- WORK REQUEST -
Could you copy exactly the lines from the one containing "Upper Max Occupied Beds, 07-03-2021: none" through the last line of the records below, and nothing else?

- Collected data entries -
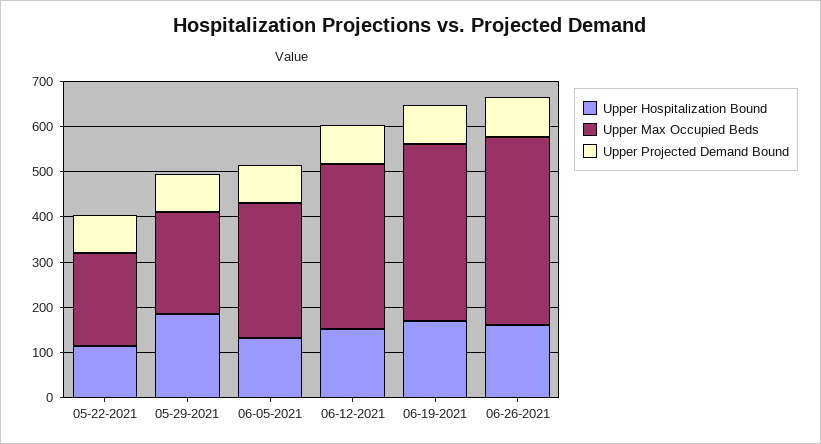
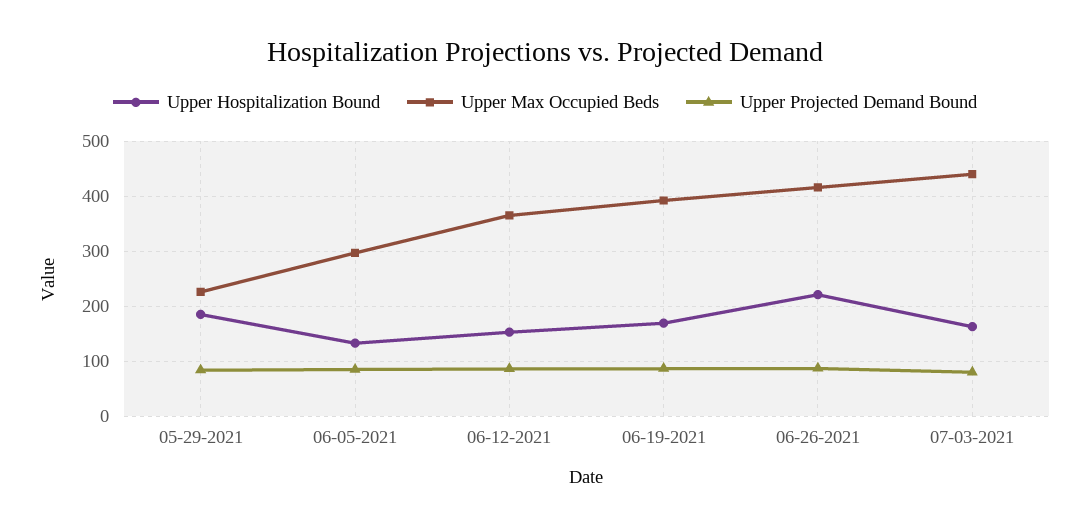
Upper Hospitalization Bound, 05-22-2021: 120 -> none
Upper Max Occupied Beds, 05-22-2021: 200 -> none
Upper Projected Demand Bound, 05-22-2021: 80 -> none
Upper Hospitalization Bound, 06-26-2021: 160 -> 220
Upper Hospitalization Bound, 07-03-2021: none -> 160
Upper Max Occupied Beds, 07-03-2021: none -> 440
Upper Projected Demand Bound, 07-03-2021: none -> 80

- RESPONSE AREA -
Upper Max Occupied Beds, 07-03-2021: none -> 440
Upper Projected Demand Bound, 07-03-2021: none -> 80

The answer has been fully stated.